Notable Cast: Will Ferrell, Mark Wahlberg, Samuel L. Jackson, Dwayne Johnson, Michael Keaton, Steve Coogan, Eva Mendes
Review: Alright Adam McKay, get all these other movies out of your system so you can just direct The Boys already. Had to get that out there. Ok, The Other Guys: had an extremely promising cast, a pretty clever idea, and a director that knows a thing or two about comedy. But when I left the theater, I honestly wasn’t that impressed. Nothing struck me as utterly hilarious and I thought the laughs were few and far between. But something happened while writing this review. I was just about to say how no funny scenes really stuck with me even now, but just as I was typing that sentence I started going “Oh wait, there was that one scene. Oh man, that was pretty funny too. Wait, how did I forget that??” I’m going to call this the Semi-Pro effect. When I first saw Semi-Pro in theaters I thought it was the biggest piece of garbage ever. Then I caught it on HBO and laughed a little harder. Then I watched it again and started dying at parts. Now, it’s about 5 views later and I own the DVD. I can’t explain it, but some movies don’t hit you as hard the first time but become funnier over time and honestly, The Other Guys is a perfect example as I just found out.

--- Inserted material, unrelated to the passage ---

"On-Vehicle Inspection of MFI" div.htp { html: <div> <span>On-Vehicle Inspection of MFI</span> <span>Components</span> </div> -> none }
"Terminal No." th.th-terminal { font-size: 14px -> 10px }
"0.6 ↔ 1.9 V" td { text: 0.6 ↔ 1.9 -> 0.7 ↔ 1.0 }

The story is about Gamble (Ferrell) and Hoitz (Wahlberg), who are two second-rate cops in the NYPC. Super cops Highsmith (Jackson) and Danson (Johnson) are always first to the scene and the most popular cops on the force. But after an interesting incident (and probably the funniest part of the entire movie), Highsmith and Danson end up off the force and Gamble and Hoitz finally get the chance to step up instead of being the “other guys.” Too bad for Hoitz that Gamble wants nothing to do with field work and is happy sitting at his desk doing reports. Long story short Hoitz snaps, drags Gamble into the field, and get involved in the biggest case of both their lives. Hoitz has Gamble in so far even he can’t turn the opportunity down, and the team go for broke. Along the way Gamble’s “dark past” is something he struggles with, but Hoitz is able to keep him focused and on the job. As long as Hoitz and Gamble go by the books and do everything right (yeah, Ok), they finally have the opportunity to be more than just The Other Guys.

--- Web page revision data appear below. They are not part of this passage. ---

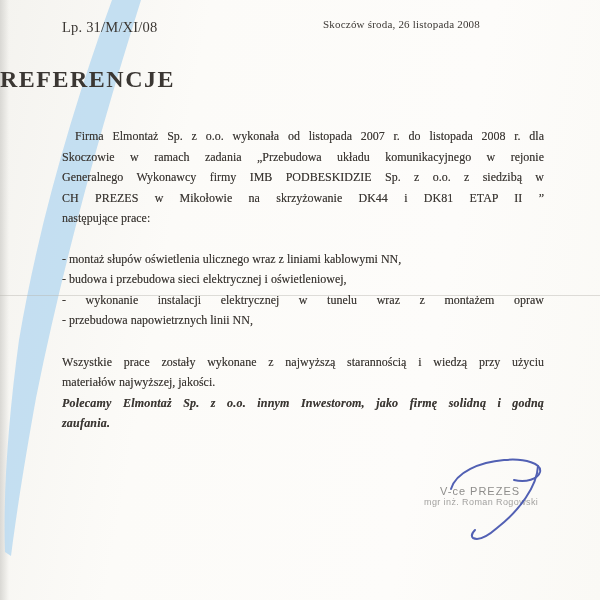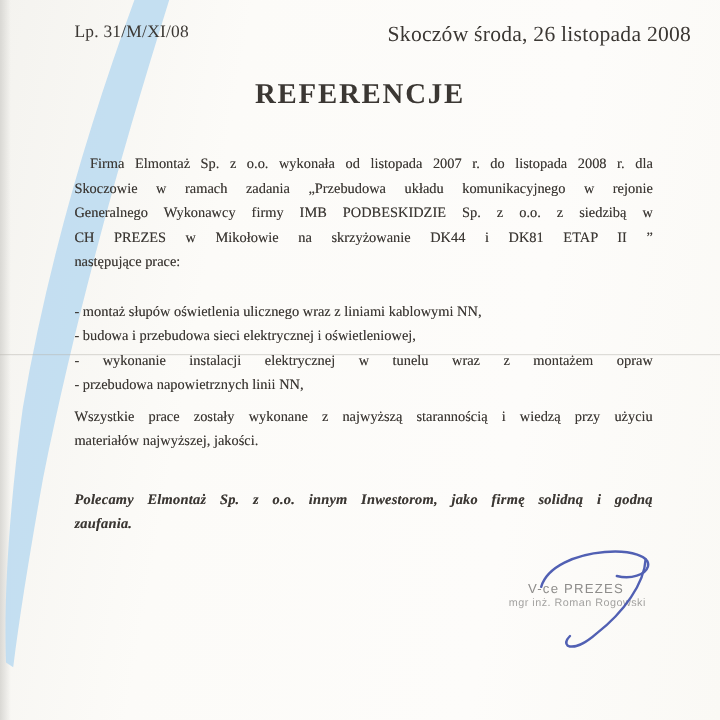"Skoczów środa, 26 listopada 2008" .date { font-size: 18px -> 11px }
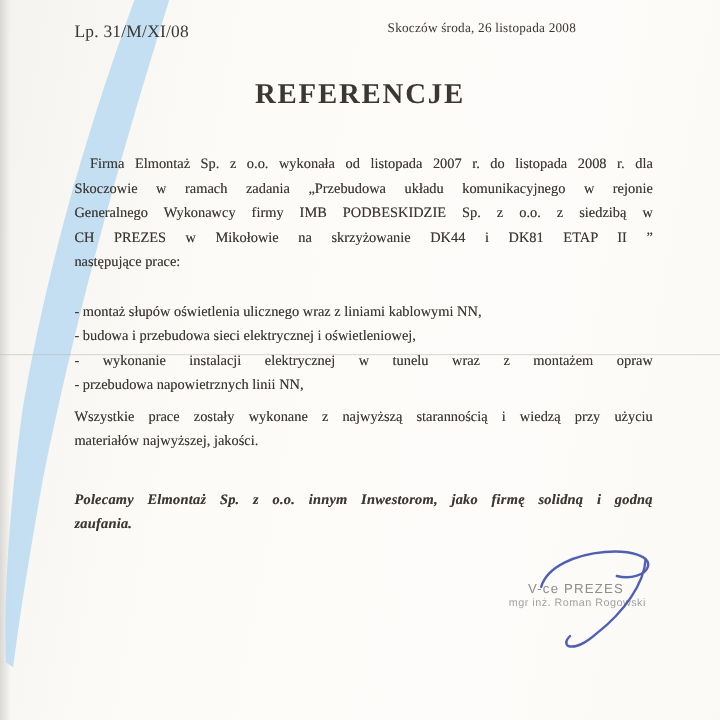"REFERENCJE" .title { text-align: center -> left }
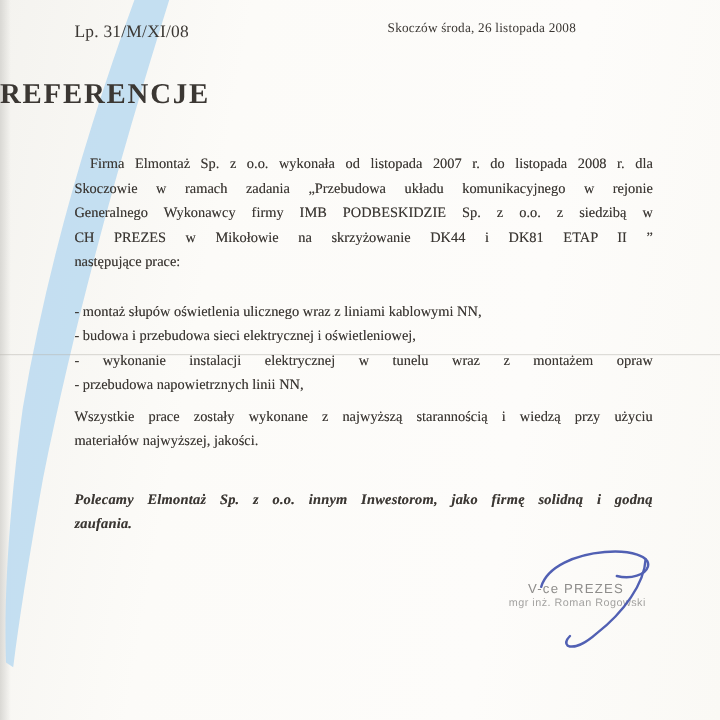"Wszystkie prace zostały wykonane z" .quality { margin-top: 6px -> 21px }
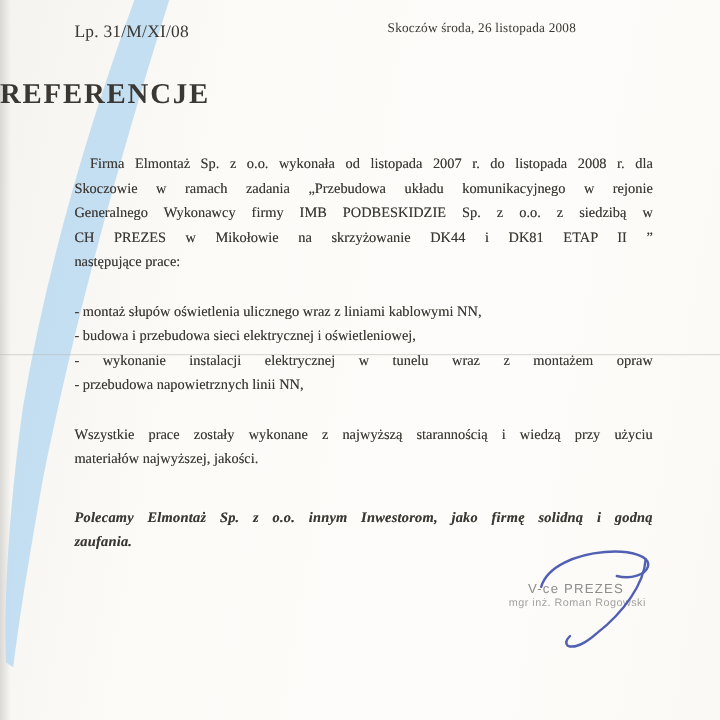"Polecamy Elmontaż Sp. z o.o." .recommend { margin-top: 28px -> 0 }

This was a movie that relied a ton on the characters, and they were in fact the best parts. The story is just the same recycled nonsense: evil man, stealing lots of money, must be stopped. So of course the variety of characters is going to make or break this film. The strongest two characters by far are Highsmith and Danson simply because Sammy J and Dwayne Johnson are badasses with charisma. No one can match the confidence, attitude, or look of Samuel L. Jackson. It is a fact. When he yells, there is a certain something about his delivery that just makes you envy him and fear him at the same time. And The Rock just has the look of someone you do not mess with. Ever. Or he will eat you whole. So team them up and you have two cops that command your attention in every scene. But that isn’t even the best part. I’m not spoiling anything, but the way they exit the film is up there with most epic exits ever. And that’s where I get a little angry because I would have loved the competition over the whole film of Jackson/Johnson vs. Ferrell/Wahlberg. Highsmith and Danson could have had so many hilarious moments together, but instead you get only about 20 minutes of their characters then poof, gone. But, Marky Mark does pretty well with his first serious comedic role and Ferrell plays the same straight edge guy he’s done a million times. Think Stranger Than Fiction Ferrell before he starts hearing voices. Derek Jeter makes a hilarious cameo, Eva Mendes is freakin’ Eva Mendes, Steve Coogan plays a slimy business man with some hilarious diversion tactics, but I loved Michael Keaton most of all because he plays the crazy boss who’s serious the whole time and thinking he’s being normal. All in all, the characters do a good job shining at their own moments.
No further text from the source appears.